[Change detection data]
━━━━

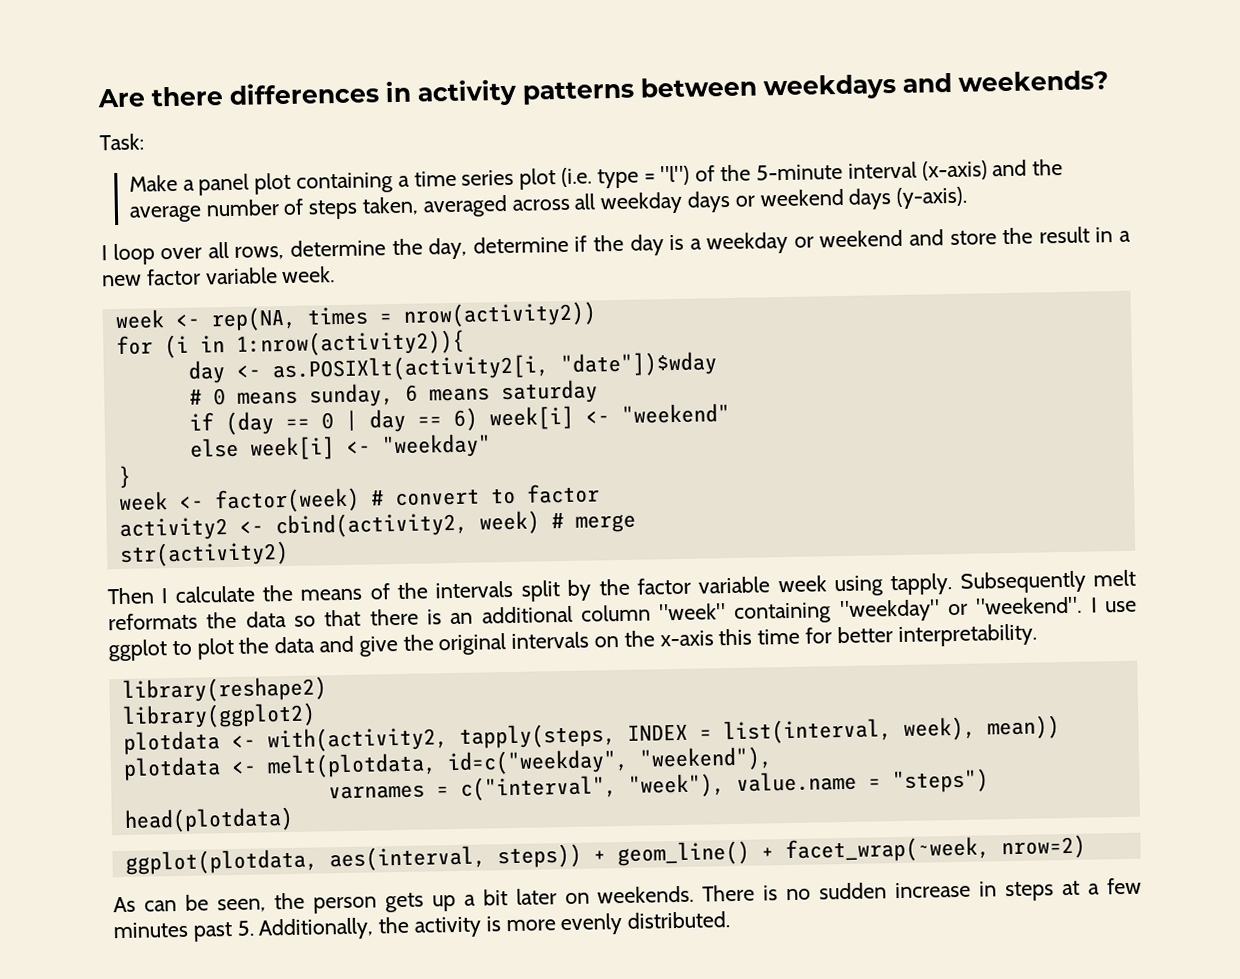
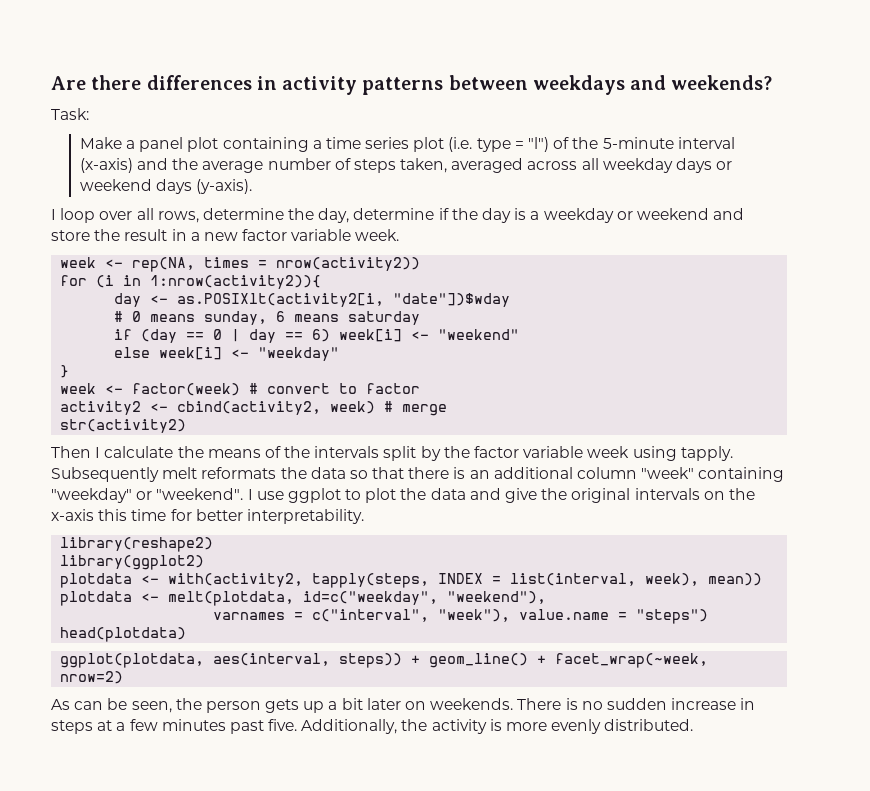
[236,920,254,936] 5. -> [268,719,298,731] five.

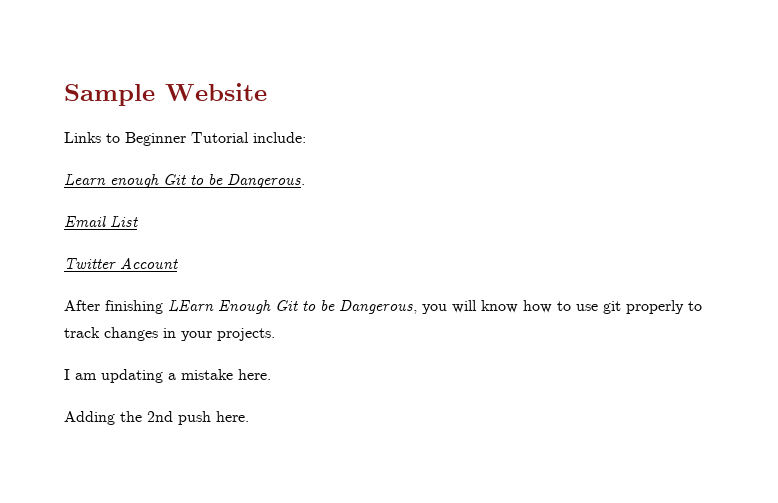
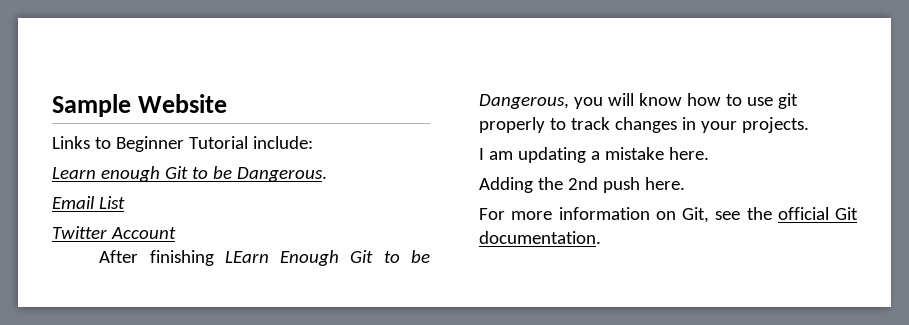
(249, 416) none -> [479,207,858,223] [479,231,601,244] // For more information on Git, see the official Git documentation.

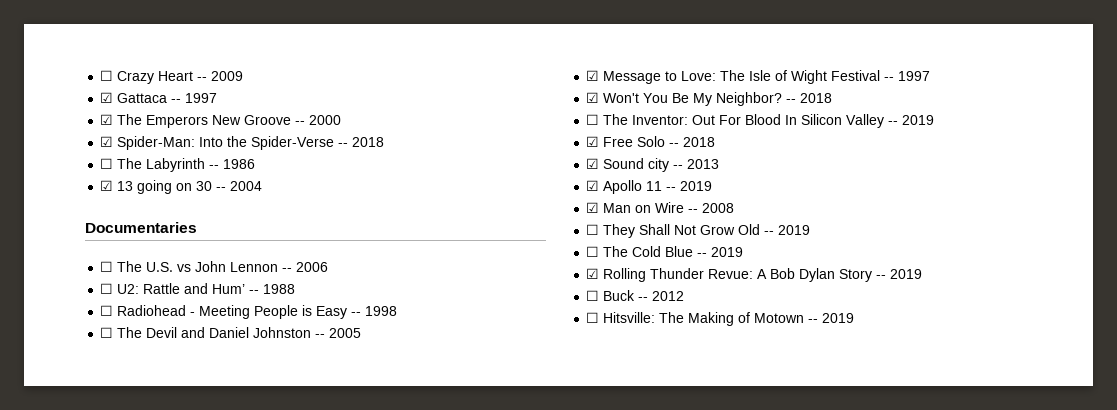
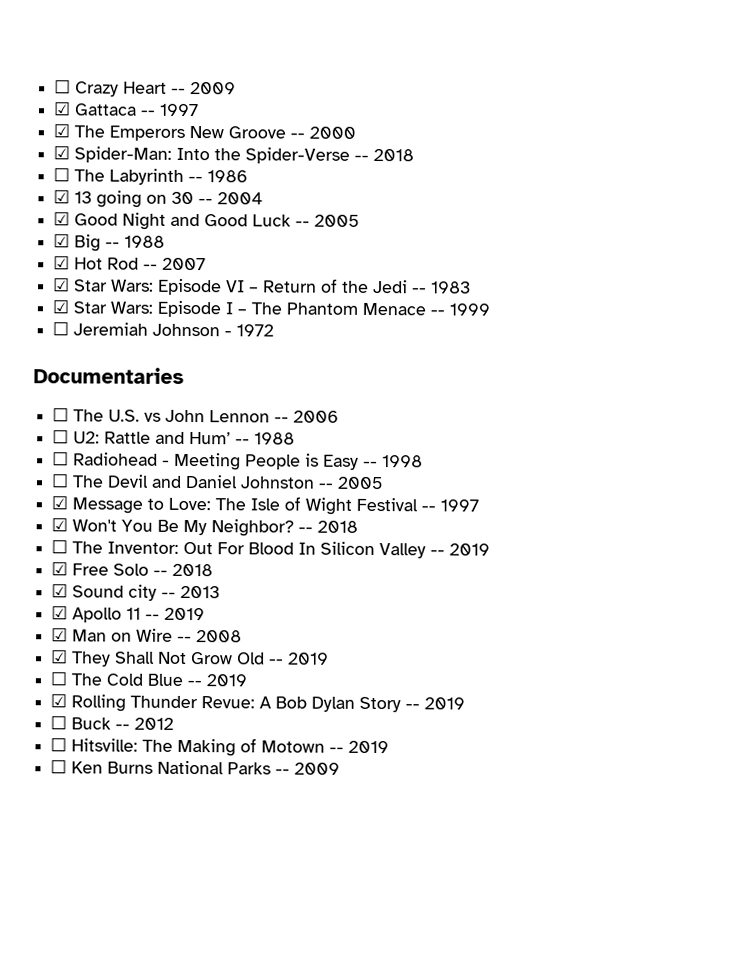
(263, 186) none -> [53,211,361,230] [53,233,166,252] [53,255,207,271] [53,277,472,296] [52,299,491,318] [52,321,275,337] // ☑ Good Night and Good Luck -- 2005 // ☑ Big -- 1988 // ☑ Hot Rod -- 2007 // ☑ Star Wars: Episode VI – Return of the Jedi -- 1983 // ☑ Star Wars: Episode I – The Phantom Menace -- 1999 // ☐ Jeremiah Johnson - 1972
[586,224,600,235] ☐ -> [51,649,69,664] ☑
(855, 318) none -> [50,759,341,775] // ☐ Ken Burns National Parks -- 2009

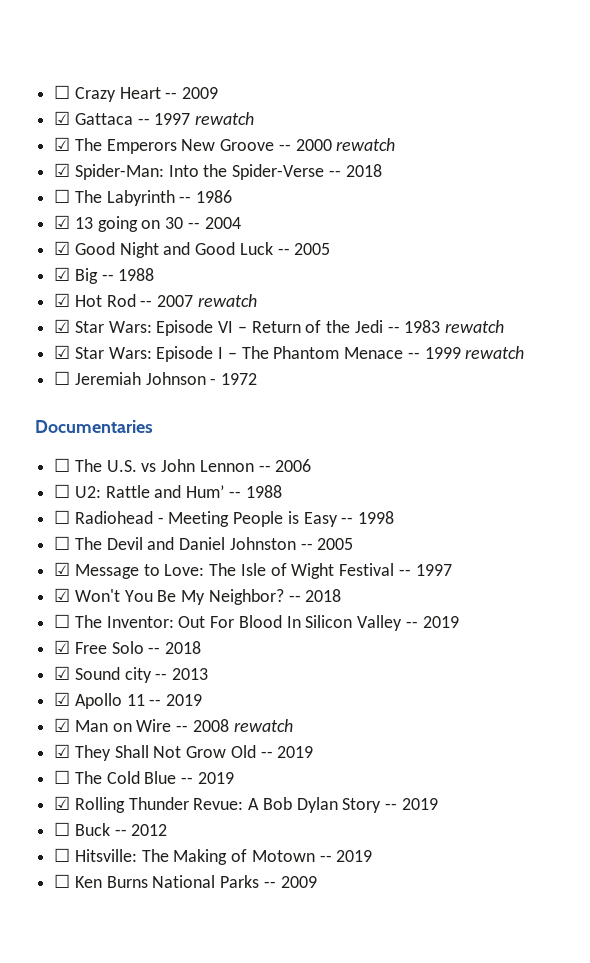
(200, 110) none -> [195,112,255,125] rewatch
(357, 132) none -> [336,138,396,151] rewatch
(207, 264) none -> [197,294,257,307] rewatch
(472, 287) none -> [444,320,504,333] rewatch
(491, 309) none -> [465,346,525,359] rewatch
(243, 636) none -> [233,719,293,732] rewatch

━━━━

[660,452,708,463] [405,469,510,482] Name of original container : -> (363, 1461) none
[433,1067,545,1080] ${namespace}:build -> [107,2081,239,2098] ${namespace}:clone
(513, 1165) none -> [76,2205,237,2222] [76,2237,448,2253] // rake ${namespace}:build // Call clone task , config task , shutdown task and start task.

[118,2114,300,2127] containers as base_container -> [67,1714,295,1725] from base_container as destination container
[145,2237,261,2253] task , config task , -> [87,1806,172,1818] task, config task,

━━━━

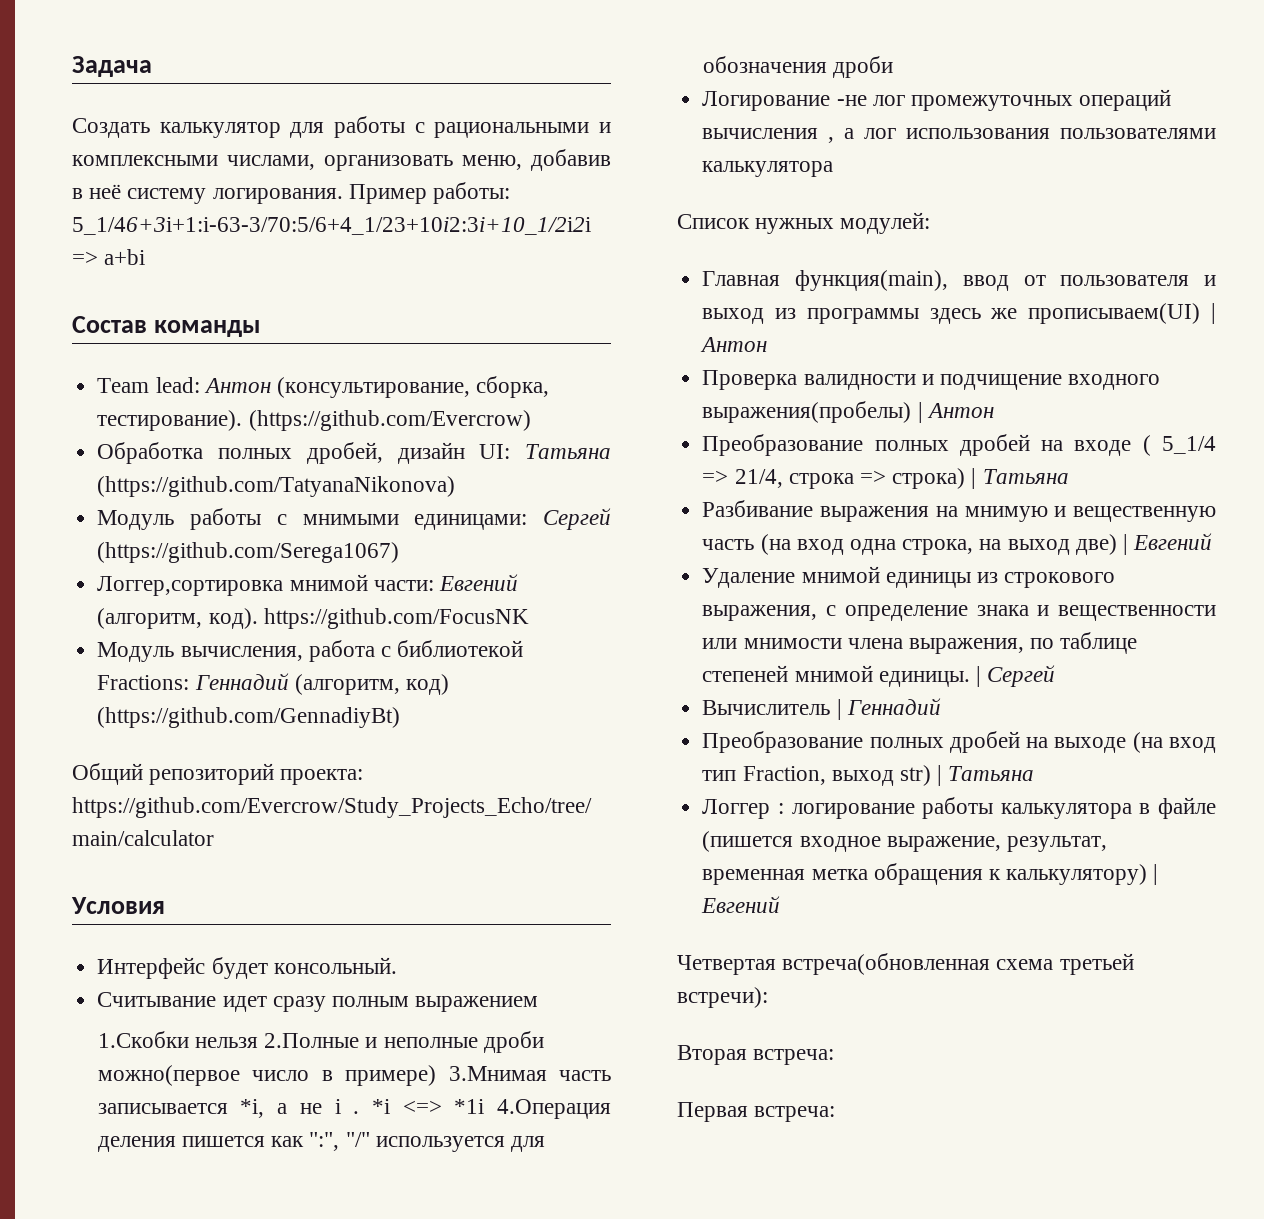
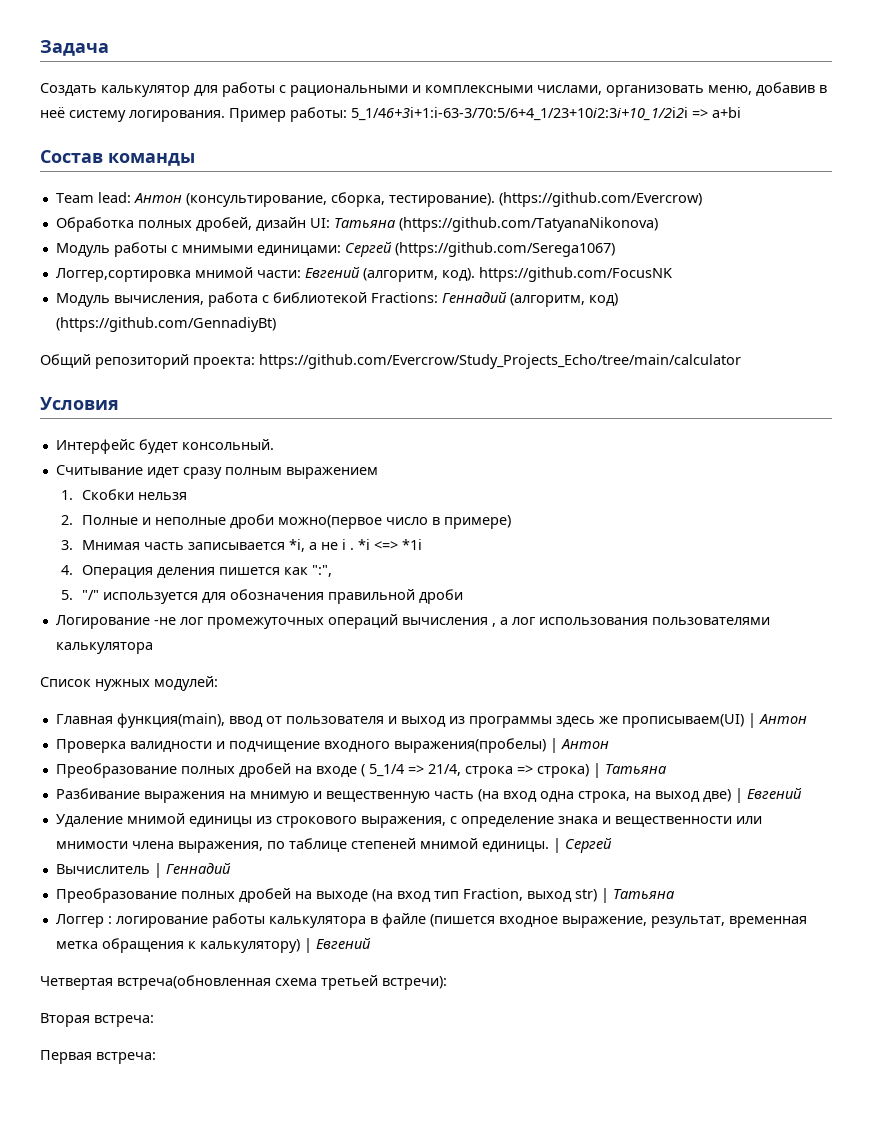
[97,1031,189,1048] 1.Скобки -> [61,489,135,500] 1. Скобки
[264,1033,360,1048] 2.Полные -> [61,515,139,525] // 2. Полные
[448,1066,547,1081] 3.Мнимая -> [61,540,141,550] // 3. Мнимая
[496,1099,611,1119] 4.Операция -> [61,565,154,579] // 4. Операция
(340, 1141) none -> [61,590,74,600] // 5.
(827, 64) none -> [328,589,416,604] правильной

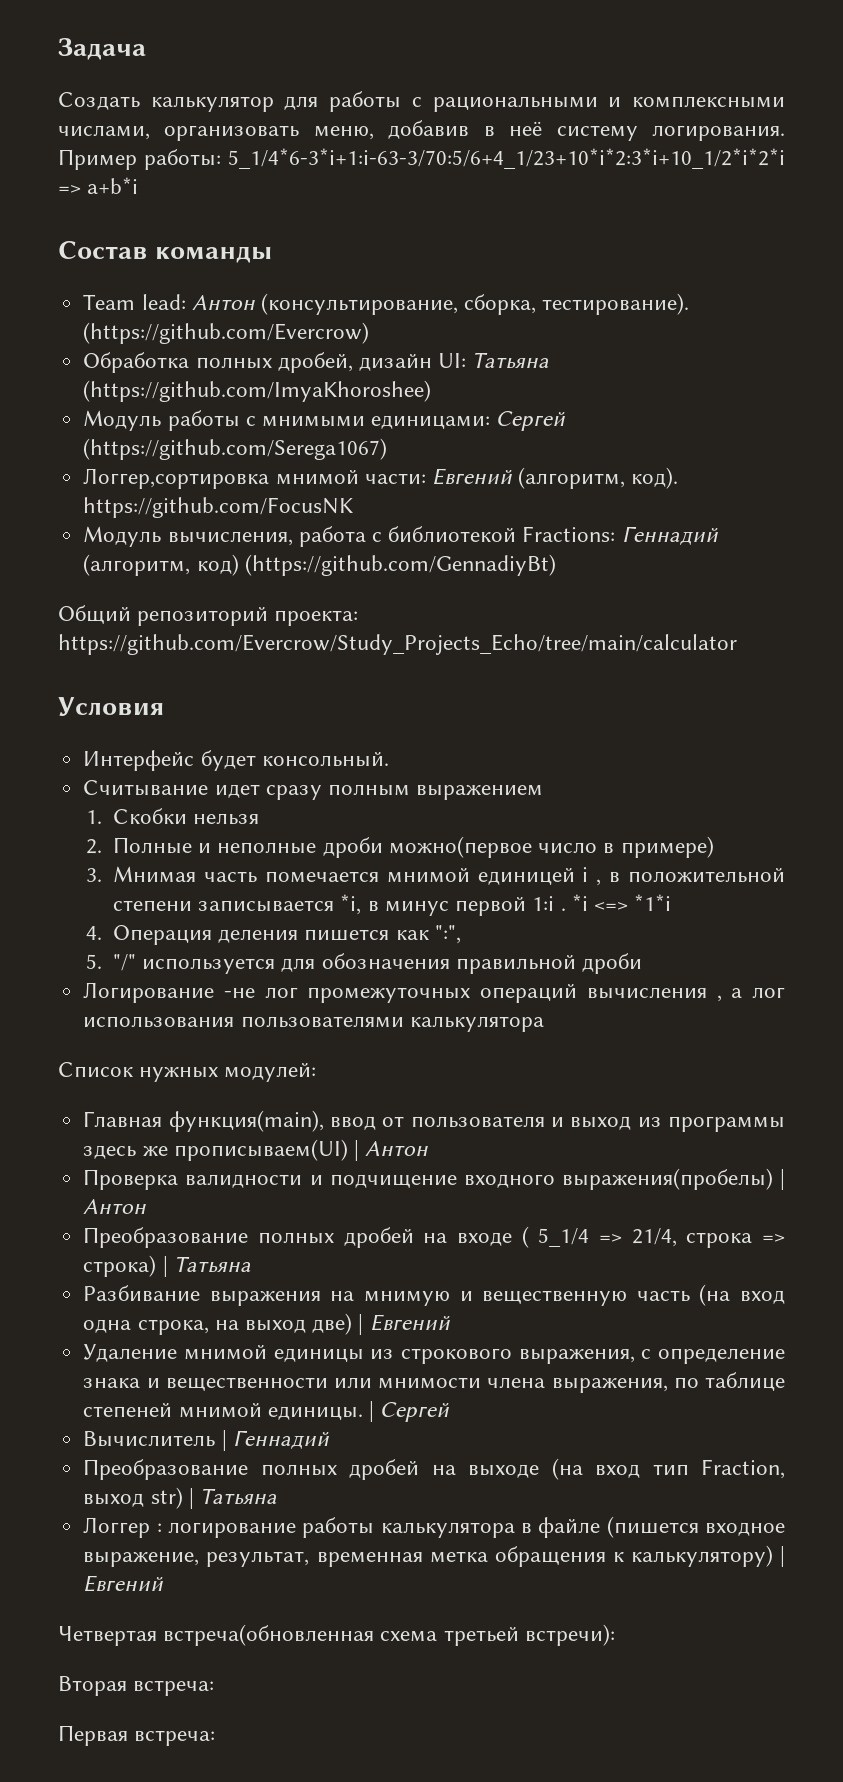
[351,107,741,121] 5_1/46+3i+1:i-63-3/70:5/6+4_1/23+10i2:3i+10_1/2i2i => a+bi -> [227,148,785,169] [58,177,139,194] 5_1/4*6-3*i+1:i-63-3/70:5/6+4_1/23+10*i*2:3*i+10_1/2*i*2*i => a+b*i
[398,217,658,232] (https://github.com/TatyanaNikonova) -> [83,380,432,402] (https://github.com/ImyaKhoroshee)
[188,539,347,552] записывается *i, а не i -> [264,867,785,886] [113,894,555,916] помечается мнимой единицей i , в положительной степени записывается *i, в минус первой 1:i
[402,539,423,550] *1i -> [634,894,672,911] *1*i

━━━━

**Exercise aim**
Only lines holding the string "build" are wanted; gather each one from the entries above.

**Exercise answer**
[433,1067,545,1080] ${namespace}:build -> [107,2081,239,2098] ${namespace}:clone
(513, 1165) none -> [76,2205,237,2222] [76,2237,448,2253] // rake ${namespace}:build // Call clone task , config task , shutdown task and start task.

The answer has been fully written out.